K8s is a complex technology that isn't easy to set up and maintain. As discussed above, there are many components to manage (e.g., the control plane, worker nodes, objects, etc.), along with numerous add-ons and plugins (e.g., cilium, coreDNS, etc.). For many developers, it's just easier to rely on a cloud provider's managed service to handle the "heavy lifting." By "heavy lifting," I mean the work required to maintain a highly available, secure, and scalable environment for running K8s—this is exactly what AWS EKS provides. For example, there's an open-source (recently taken over by AWS) library called eksctl, which makes life much easier by allowing you to create a cluster from the command line. Check out the documentation here.

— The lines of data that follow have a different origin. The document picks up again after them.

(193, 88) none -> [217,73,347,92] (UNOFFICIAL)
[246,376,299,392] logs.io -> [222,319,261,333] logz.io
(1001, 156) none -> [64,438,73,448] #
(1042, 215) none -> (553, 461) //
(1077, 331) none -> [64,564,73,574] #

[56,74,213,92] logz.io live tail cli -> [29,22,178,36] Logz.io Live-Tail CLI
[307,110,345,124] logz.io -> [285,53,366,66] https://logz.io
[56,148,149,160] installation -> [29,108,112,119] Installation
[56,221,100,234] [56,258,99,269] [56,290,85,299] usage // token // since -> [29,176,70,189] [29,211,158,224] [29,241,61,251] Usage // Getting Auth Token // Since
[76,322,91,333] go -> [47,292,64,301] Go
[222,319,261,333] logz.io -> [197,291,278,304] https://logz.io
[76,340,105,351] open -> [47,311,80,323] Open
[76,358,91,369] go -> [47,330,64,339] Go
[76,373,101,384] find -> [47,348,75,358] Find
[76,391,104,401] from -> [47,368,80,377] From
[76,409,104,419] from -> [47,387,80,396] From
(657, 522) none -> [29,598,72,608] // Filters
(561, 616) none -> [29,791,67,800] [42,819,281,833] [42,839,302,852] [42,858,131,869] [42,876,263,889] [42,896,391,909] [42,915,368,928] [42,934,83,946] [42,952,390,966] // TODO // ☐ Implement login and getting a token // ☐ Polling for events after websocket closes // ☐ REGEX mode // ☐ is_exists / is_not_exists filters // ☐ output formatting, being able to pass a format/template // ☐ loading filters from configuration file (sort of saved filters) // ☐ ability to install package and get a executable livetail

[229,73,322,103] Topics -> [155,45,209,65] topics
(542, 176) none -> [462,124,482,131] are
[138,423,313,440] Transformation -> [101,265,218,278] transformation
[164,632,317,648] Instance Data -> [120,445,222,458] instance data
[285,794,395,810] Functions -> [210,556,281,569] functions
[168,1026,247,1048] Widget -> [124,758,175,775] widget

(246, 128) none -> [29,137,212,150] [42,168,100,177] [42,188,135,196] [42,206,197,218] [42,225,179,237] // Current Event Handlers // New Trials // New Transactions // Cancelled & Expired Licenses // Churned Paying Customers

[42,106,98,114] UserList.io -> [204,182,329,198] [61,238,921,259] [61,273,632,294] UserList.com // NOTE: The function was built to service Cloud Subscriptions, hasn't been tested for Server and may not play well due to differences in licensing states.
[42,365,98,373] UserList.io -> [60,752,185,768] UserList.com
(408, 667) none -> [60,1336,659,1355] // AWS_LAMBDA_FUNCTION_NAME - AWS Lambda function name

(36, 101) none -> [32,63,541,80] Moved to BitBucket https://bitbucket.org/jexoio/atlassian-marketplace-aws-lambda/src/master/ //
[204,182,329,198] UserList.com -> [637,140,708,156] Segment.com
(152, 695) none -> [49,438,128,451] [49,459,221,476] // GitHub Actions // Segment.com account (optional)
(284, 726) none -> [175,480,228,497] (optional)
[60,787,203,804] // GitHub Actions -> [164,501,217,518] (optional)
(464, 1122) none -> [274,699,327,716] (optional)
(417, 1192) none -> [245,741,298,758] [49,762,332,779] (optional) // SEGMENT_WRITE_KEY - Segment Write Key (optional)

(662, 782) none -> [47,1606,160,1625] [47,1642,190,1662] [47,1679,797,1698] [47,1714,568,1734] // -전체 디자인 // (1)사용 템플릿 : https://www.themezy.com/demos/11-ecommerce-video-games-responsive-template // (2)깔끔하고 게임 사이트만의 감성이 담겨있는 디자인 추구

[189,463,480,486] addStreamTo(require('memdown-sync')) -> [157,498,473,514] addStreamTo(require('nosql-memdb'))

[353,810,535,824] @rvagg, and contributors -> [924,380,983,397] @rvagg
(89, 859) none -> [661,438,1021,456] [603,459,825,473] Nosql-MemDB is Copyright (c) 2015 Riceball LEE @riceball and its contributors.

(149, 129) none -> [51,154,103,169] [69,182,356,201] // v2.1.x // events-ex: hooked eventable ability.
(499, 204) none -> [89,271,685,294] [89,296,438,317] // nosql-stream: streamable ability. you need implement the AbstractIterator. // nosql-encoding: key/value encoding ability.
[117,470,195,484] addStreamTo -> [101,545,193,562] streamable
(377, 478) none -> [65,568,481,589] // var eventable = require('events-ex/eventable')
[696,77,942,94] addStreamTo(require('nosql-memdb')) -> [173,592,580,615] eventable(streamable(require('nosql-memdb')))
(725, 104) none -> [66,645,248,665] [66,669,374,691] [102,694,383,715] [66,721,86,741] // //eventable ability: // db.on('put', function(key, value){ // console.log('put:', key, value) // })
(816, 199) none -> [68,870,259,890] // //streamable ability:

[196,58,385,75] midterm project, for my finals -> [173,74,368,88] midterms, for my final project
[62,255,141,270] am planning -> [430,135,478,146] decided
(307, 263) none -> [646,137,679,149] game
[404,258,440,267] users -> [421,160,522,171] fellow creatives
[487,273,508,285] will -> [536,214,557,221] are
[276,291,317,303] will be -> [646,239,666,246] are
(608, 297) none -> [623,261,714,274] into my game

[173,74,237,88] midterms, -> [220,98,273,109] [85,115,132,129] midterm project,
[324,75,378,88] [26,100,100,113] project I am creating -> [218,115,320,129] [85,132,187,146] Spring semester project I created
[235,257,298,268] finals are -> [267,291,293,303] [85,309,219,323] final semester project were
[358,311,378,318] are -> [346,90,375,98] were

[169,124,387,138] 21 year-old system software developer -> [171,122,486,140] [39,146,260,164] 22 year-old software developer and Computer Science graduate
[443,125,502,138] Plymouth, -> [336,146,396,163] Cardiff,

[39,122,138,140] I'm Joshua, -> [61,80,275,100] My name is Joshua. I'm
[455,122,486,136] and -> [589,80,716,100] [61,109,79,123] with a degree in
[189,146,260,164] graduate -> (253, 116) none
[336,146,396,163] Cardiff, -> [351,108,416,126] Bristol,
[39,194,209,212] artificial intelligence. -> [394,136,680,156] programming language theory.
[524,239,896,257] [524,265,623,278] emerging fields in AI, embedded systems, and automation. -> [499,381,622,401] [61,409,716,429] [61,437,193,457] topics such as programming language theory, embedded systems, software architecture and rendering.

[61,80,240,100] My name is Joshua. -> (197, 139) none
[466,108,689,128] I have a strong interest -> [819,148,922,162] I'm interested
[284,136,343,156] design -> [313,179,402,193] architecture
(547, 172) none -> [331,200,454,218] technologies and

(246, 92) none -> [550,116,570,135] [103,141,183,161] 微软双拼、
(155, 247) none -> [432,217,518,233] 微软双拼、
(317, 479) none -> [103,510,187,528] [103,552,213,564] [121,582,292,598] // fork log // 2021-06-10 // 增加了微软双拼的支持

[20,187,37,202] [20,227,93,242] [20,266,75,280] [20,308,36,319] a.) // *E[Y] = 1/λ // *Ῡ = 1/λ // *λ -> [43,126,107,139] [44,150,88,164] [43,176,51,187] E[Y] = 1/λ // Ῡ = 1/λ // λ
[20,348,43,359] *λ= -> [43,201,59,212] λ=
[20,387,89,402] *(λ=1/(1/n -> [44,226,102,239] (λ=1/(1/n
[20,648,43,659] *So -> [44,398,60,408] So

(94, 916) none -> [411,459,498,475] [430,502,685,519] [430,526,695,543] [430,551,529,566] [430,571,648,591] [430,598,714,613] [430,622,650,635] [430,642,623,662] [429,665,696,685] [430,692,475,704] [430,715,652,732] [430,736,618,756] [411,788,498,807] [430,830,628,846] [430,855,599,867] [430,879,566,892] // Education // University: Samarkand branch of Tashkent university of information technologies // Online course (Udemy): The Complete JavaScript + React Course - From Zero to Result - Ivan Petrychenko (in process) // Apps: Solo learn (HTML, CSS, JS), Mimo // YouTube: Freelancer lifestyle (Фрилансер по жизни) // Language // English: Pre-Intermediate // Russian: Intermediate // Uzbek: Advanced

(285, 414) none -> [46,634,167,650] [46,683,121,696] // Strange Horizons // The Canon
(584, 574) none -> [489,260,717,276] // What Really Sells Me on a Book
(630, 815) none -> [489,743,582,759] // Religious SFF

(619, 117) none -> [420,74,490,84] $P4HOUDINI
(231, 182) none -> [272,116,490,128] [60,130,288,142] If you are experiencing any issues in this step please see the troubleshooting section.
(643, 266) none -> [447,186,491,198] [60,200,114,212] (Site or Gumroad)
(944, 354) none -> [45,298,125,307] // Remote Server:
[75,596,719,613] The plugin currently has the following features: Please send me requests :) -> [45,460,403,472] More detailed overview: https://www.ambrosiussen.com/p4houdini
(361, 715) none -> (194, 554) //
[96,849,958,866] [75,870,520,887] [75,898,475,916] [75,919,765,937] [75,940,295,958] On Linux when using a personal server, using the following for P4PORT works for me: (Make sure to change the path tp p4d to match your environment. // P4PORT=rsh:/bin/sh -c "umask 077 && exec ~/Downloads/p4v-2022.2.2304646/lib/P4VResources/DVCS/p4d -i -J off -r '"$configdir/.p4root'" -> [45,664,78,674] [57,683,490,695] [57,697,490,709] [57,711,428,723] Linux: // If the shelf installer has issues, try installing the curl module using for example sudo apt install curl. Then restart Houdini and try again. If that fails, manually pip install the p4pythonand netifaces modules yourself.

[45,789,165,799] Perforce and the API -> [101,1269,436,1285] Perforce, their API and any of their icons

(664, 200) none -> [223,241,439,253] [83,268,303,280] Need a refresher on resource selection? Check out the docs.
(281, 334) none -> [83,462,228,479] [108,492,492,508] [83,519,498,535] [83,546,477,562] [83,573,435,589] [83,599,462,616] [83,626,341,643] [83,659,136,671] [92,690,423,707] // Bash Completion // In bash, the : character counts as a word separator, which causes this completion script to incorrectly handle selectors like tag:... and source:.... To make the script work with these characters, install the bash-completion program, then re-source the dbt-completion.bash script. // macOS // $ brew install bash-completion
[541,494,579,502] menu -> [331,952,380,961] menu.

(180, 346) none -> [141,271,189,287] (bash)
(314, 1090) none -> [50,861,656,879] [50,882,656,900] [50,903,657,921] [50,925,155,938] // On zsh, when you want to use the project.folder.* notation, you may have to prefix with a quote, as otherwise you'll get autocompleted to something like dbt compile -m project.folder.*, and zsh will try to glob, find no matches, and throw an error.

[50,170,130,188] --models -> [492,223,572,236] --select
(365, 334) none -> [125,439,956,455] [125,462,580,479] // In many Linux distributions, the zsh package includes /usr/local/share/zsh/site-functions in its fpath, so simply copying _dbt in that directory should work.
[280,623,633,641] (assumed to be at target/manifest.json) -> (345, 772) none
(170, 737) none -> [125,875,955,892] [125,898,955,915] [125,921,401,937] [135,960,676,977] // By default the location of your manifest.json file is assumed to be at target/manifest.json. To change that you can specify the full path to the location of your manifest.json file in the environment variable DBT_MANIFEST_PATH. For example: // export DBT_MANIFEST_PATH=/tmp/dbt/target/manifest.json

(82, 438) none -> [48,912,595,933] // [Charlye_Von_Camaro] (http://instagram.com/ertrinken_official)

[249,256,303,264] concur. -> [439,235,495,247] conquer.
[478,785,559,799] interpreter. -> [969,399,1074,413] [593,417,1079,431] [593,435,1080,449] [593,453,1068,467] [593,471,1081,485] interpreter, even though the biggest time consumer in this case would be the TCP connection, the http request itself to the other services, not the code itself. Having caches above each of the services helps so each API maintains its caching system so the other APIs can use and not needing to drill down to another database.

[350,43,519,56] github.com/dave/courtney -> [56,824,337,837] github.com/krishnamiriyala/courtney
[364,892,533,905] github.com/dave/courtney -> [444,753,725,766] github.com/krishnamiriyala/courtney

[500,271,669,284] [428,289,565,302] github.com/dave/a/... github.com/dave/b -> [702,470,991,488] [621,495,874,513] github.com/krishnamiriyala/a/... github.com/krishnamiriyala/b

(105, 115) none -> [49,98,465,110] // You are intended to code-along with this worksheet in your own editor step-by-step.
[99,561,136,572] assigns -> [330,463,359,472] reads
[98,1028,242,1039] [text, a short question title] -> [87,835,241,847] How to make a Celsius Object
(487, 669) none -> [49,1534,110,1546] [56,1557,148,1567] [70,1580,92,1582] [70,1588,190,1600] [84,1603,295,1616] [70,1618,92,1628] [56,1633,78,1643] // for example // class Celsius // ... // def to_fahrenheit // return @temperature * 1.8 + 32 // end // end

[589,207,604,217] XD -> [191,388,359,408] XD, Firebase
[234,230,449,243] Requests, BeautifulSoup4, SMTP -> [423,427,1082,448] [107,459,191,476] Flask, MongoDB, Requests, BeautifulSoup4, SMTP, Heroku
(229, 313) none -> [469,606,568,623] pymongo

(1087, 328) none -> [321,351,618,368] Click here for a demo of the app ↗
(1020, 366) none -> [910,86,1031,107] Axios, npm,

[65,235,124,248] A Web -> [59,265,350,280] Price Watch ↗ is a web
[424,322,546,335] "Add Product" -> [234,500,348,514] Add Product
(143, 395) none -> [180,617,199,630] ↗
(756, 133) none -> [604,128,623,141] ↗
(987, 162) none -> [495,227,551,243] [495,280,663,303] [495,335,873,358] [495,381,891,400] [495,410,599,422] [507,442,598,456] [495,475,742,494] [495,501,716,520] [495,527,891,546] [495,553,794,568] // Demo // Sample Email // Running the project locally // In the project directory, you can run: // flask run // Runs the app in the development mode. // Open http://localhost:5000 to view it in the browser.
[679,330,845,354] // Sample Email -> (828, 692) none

using eksctl to build an EKS cluster

Image credit: Cumulus Cycles on YouTube - https://www.youtube.com/watch?v=QiE6YpA5jk4

kubectl and eksctl are not serving the same function when working with K8s and AWS EKS. kubectl is the command-line tool used to interact with any K8s cluster, allowing you to manage resources like Pods, Deployments, and Services, perform CRUD operations, view logs, and execute commands within containers. It works across all K8s environments, regardless of where the cluster is running. On the other hand, eksctl is a specialized tool for creating and managing AWS EKS clusters. It simplifies tasks such as provisioning EKS control planes, node groups, and networking components with just a few commands. While kubectl is used to manage applications and resources inside an existing K8s cluster, eksctl is focused on the infrastructure, automating the setup and maintenance of EKS clusters. Both tools are often used together when working with AWS EKS—eksctl for cluster creation and kubectl for day-to-day management of resources within the cluster.

Returning to EKS, it can also architect and maintain the control plane for you, in addition to offering something called "Managed Node Groups," which makes it easier to set up groups of EC2 instances that serve as your worker nodes. In the diagram below, I'll discuss some of these features.

diagram showing how EKS works

What you see is an incredibly rudimentary app running in K8s. You can have apps that rely on storage, for which you can leverage PersistentVolume and PersistentVolumeClaims, and you can expose your app to the public internet using Ingress. The potential for K8s truly knows no bounds, and the ecosystem continues to grow with third-party offerings that can make your clusters even more efficient. For example, a few months ago, I was introduced to something called "cast.ai," which uses AI to significantly improve cost efficiency for EKS clusters. Based on your cluster setup (I saw a combination of EC2 Spot and Reserved Instances), it automatically selects the most cost-efficient EC2 pricing type and even instance type (e.g., t2.micro, t2.large, t2.nano, etc.) available in your allocation to provision new nodes to your cluster based on the memory and compute requirements of your Pods and Deployments. This all happens on the fly, and it was magical to witness, as it even scales down based on the cluster metrics it consistently observes.

While for TLDRLW, I am not currently using K8s, it's something I might explore adopting once we need to scale beyond the capabilities of AWS ECS (Elastic Container Service). For now, ECS is sufficiently meeting my workload requirements. ECS is easier to provision and maintain, but at some point, the extra effort involved in spinning up an EKS cluster could pay dividends.